- _Exercise materials_:
[Start of section]
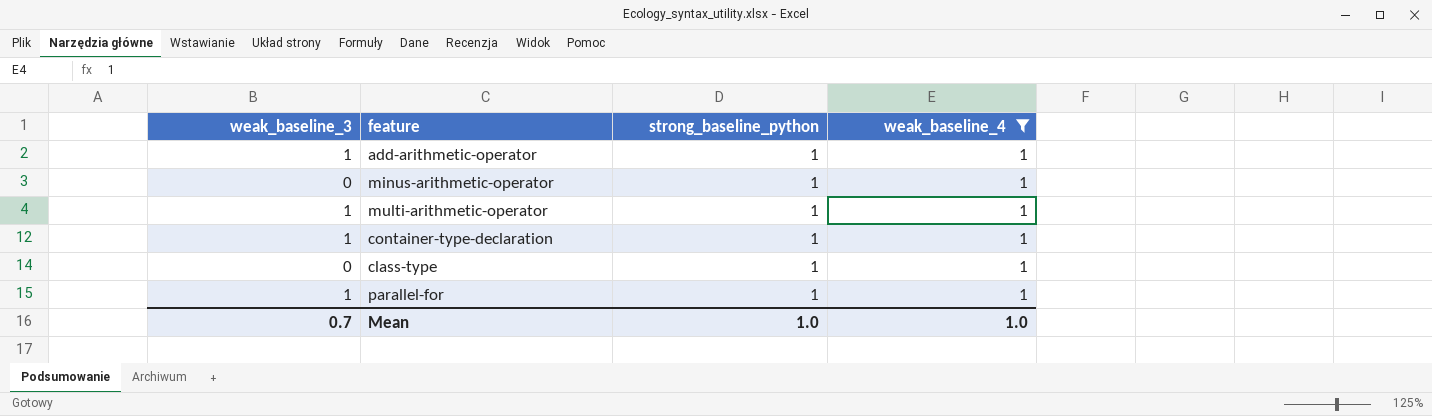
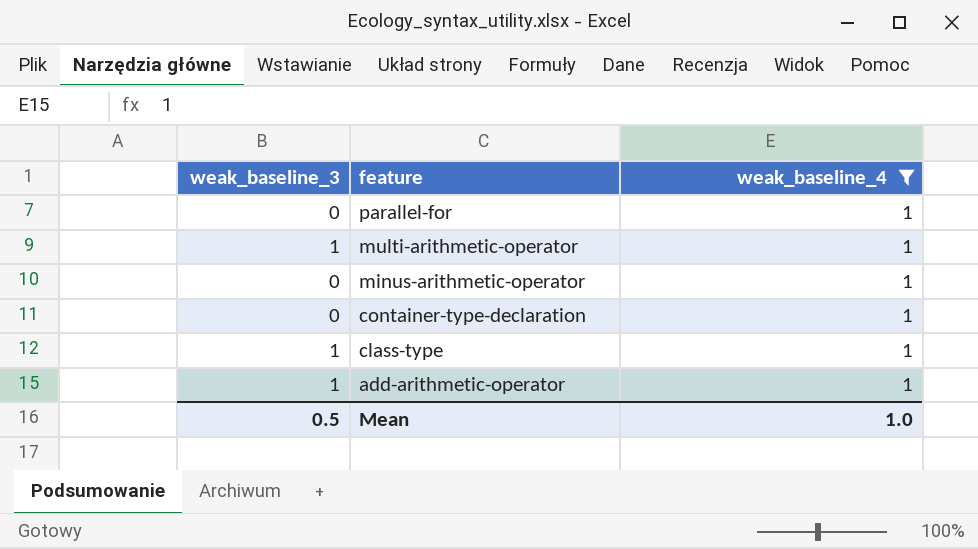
row order: none -> feature descending
column strong_baseline_python | position: 3 -> none
parallel-for | weak_baseline_3: 1 -> 0
container-type-declaration | weak_baseline_3: 1 -> 0
class-type | weak_baseline_3: 0 -> 1
Mean | weak_baseline_3: 0.7 -> 0.5

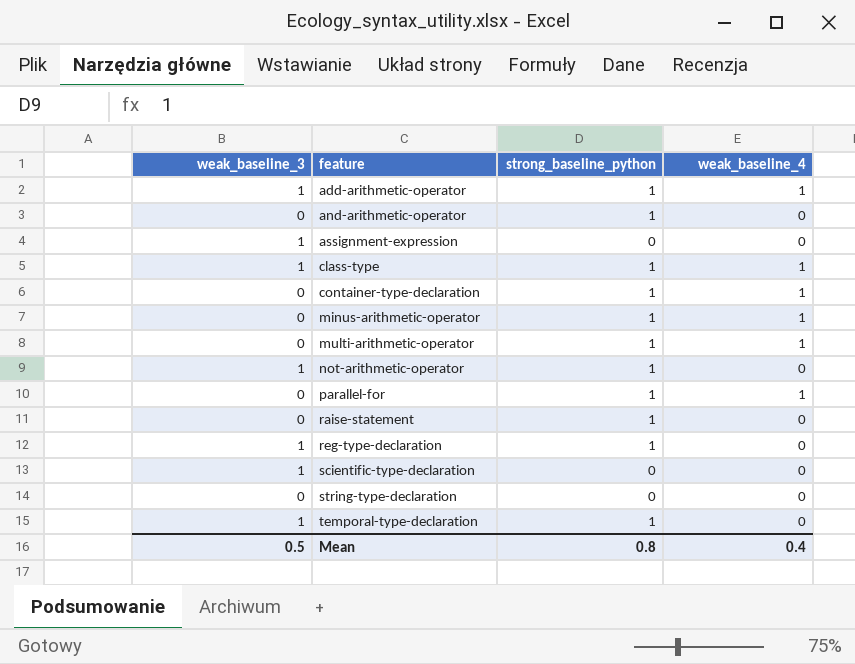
filter: weak_baseline_4 = 1 -> none
row order: feature descending -> feature ascending
column strong_baseline_python | position: none -> 3
multi-arithmetic-operator | weak_baseline_3: 1 -> 0
Mean | weak_baseline_4: 1.0 -> 0.4

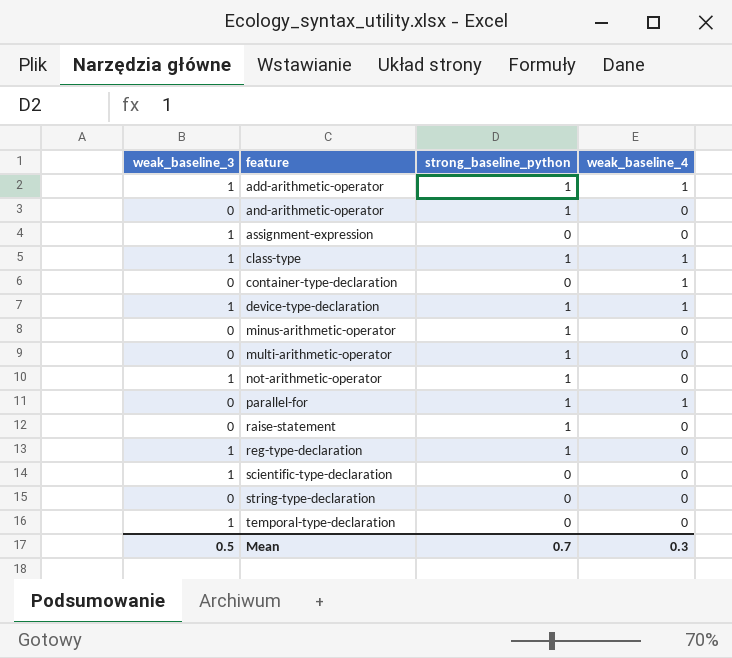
container-type-declaration | strong_baseline_python: 1 -> 0
row device-type-declaration: none -> 1 | 1 | 1
minus-arithmetic-operator | weak_baseline_4: 1 -> 0
multi-arithmetic-operator | weak_baseline_4: 1 -> 0
temporal-type-declaration | strong_baseline_python: 1 -> 0
Mean | strong_baseline_python: 0.8 -> 0.7
Mean | weak_baseline_4: 0.4 -> 0.3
[End of section]
- _Work instruction_: The reply is to be all the records above, transcribed exactly, with no pictures.

- _Result_:
row order: none -> feature descending
column strong_baseline_python | position: 3 -> none
parallel-for | weak_baseline_3: 1 -> 0
container-type-declaration | weak_baseline_3: 1 -> 0
class-type | weak_baseline_3: 0 -> 1
Mean | weak_baseline_3: 0.7 -> 0.5

filter: weak_baseline_4 = 1 -> none
row order: feature descending -> feature ascending
column strong_baseline_python | position: none -> 3
multi-arithmetic-operator | weak_baseline_3: 1 -> 0
Mean | weak_baseline_4: 1.0 -> 0.4

container-type-declaration | strong_baseline_python: 1 -> 0
row device-type-declaration: none -> 1 | 1 | 1
minus-arithmetic-operator | weak_baseline_4: 1 -> 0
multi-arithmetic-operator | weak_baseline_4: 1 -> 0
temporal-type-declaration | strong_baseline_python: 1 -> 0
Mean | strong_baseline_python: 0.8 -> 0.7
Mean | weak_baseline_4: 0.4 -> 0.3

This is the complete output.